Reproduce nothing beyond the line containing "204826 27CONTY LN 69.000 | VINIT: 0.99 -> 1". From the first line of the data below down to it, copy each line exactly, without the pictures.

*** Opening The records ***

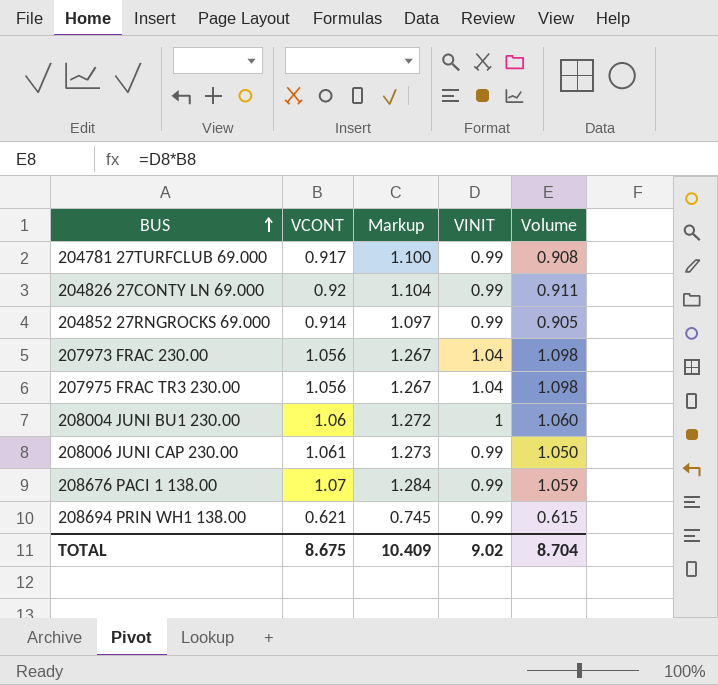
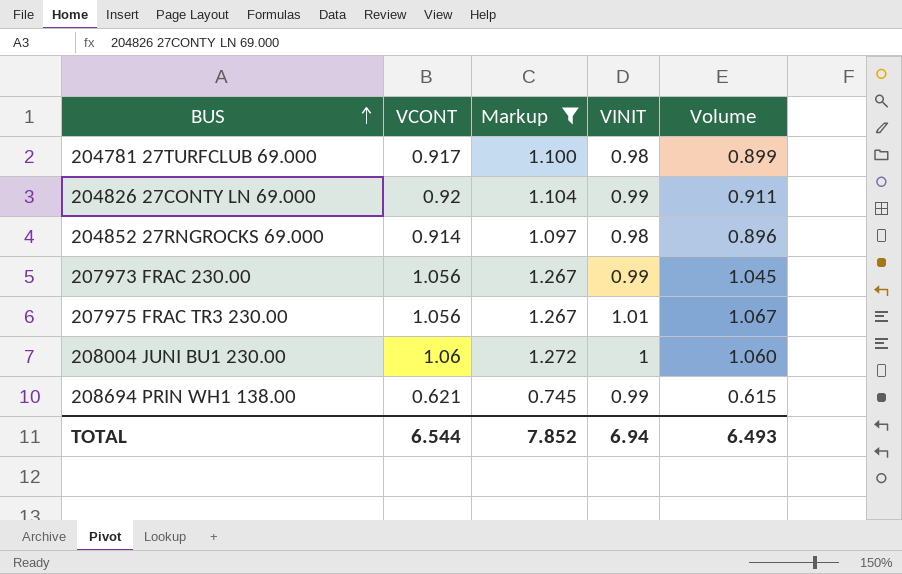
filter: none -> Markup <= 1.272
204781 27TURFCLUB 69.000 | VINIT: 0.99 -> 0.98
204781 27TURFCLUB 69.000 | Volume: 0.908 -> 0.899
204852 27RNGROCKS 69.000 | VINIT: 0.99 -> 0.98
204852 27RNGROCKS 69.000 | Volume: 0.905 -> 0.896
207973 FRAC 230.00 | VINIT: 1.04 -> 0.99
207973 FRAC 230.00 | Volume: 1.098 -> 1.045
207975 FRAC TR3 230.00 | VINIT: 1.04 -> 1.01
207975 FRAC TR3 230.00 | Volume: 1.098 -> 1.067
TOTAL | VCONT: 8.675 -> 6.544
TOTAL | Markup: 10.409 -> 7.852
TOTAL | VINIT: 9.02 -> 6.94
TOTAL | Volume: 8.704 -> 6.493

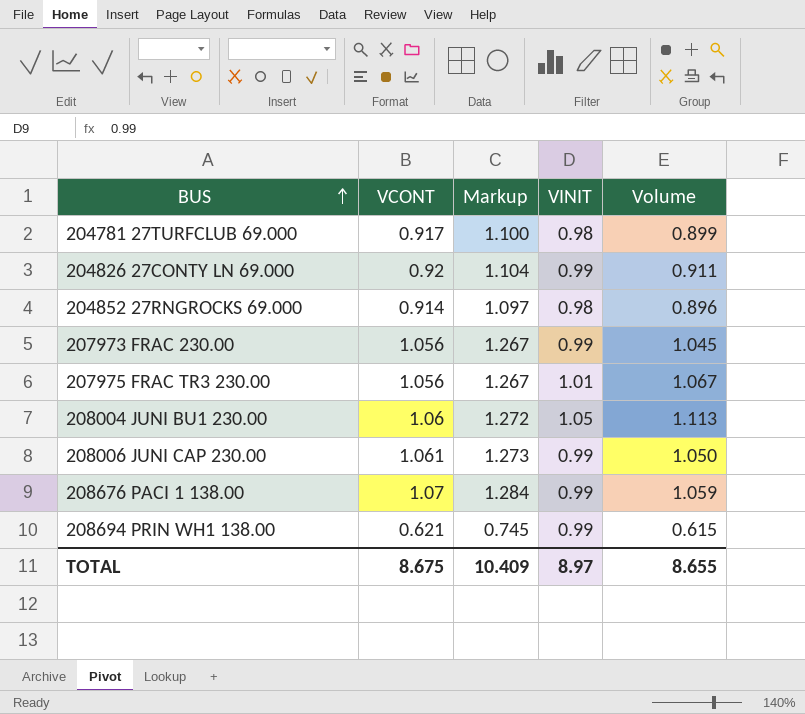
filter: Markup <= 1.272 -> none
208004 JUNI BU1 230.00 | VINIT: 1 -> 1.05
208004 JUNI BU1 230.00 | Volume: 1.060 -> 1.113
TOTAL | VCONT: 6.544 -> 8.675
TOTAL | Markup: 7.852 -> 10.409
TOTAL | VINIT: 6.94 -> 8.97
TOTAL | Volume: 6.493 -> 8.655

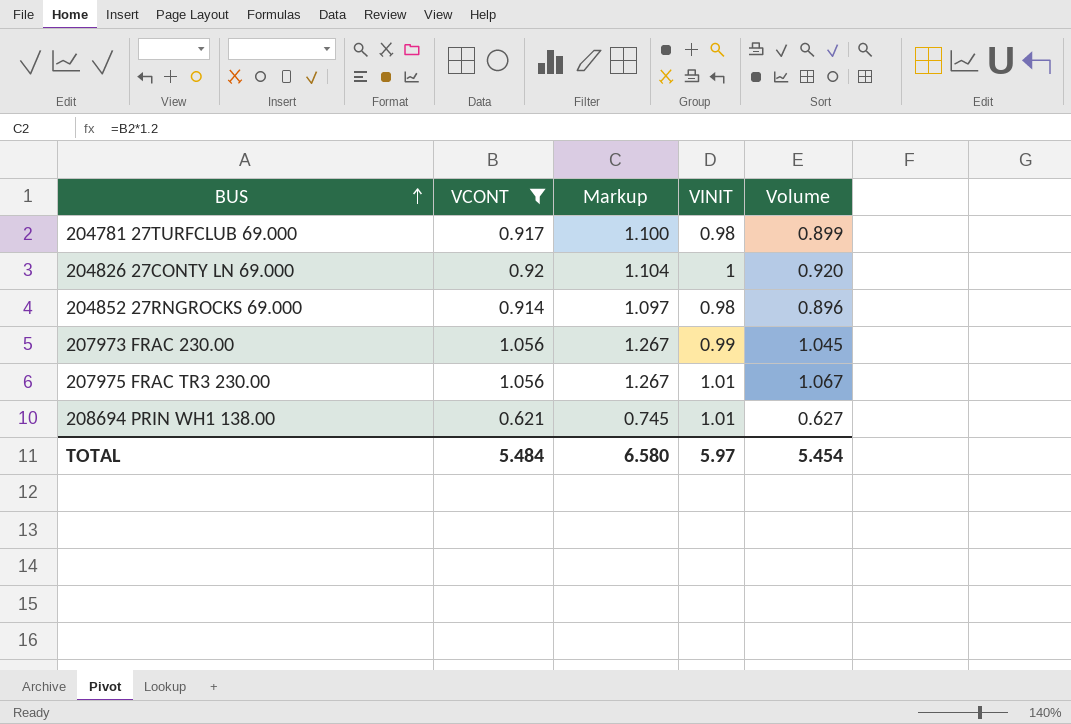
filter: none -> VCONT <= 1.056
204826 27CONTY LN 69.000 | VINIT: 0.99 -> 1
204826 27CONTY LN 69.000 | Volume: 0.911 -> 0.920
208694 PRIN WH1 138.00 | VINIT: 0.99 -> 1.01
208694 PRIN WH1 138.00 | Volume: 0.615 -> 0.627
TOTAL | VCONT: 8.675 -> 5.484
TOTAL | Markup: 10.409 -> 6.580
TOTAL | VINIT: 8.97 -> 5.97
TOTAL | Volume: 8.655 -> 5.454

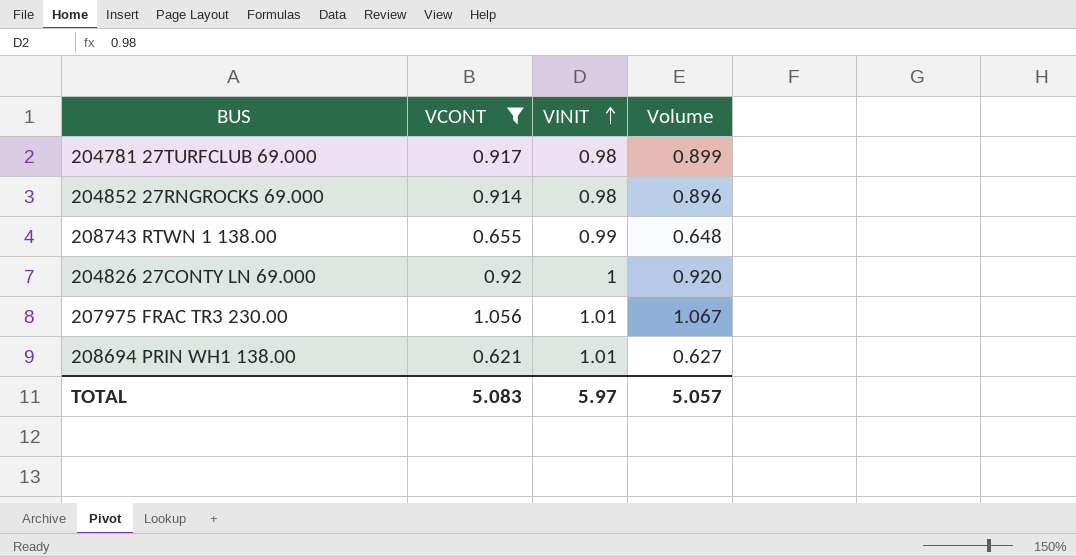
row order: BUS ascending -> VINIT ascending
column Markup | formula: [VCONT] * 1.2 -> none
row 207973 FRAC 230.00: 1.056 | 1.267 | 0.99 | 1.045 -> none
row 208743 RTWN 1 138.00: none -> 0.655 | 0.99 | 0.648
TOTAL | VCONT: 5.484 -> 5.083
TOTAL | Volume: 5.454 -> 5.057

*** Closing The records ***

Task result:
filter: none -> Markup <= 1.272
204781 27TURFCLUB 69.000 | VINIT: 0.99 -> 0.98
204781 27TURFCLUB 69.000 | Volume: 0.908 -> 0.899
204852 27RNGROCKS 69.000 | VINIT: 0.99 -> 0.98
204852 27RNGROCKS 69.000 | Volume: 0.905 -> 0.896
207973 FRAC 230.00 | VINIT: 1.04 -> 0.99
207973 FRAC 230.00 | Volume: 1.098 -> 1.045
207975 FRAC TR3 230.00 | VINIT: 1.04 -> 1.01
207975 FRAC TR3 230.00 | Volume: 1.098 -> 1.067
TOTAL | VCONT: 8.675 -> 6.544
TOTAL | Markup: 10.409 -> 7.852
TOTAL | VINIT: 9.02 -> 6.94
TOTAL | Volume: 8.704 -> 6.493

filter: Markup <= 1.272 -> none
208004 JUNI BU1 230.00 | VINIT: 1 -> 1.05
208004 JUNI BU1 230.00 | Volume: 1.060 -> 1.113
TOTAL | VCONT: 6.544 -> 8.675
TOTAL | Markup: 7.852 -> 10.409
TOTAL | VINIT: 6.94 -> 8.97
TOTAL | Volume: 6.493 -> 8.655

filter: none -> VCONT <= 1.056
204826 27CONTY LN 69.000 | VINIT: 0.99 -> 1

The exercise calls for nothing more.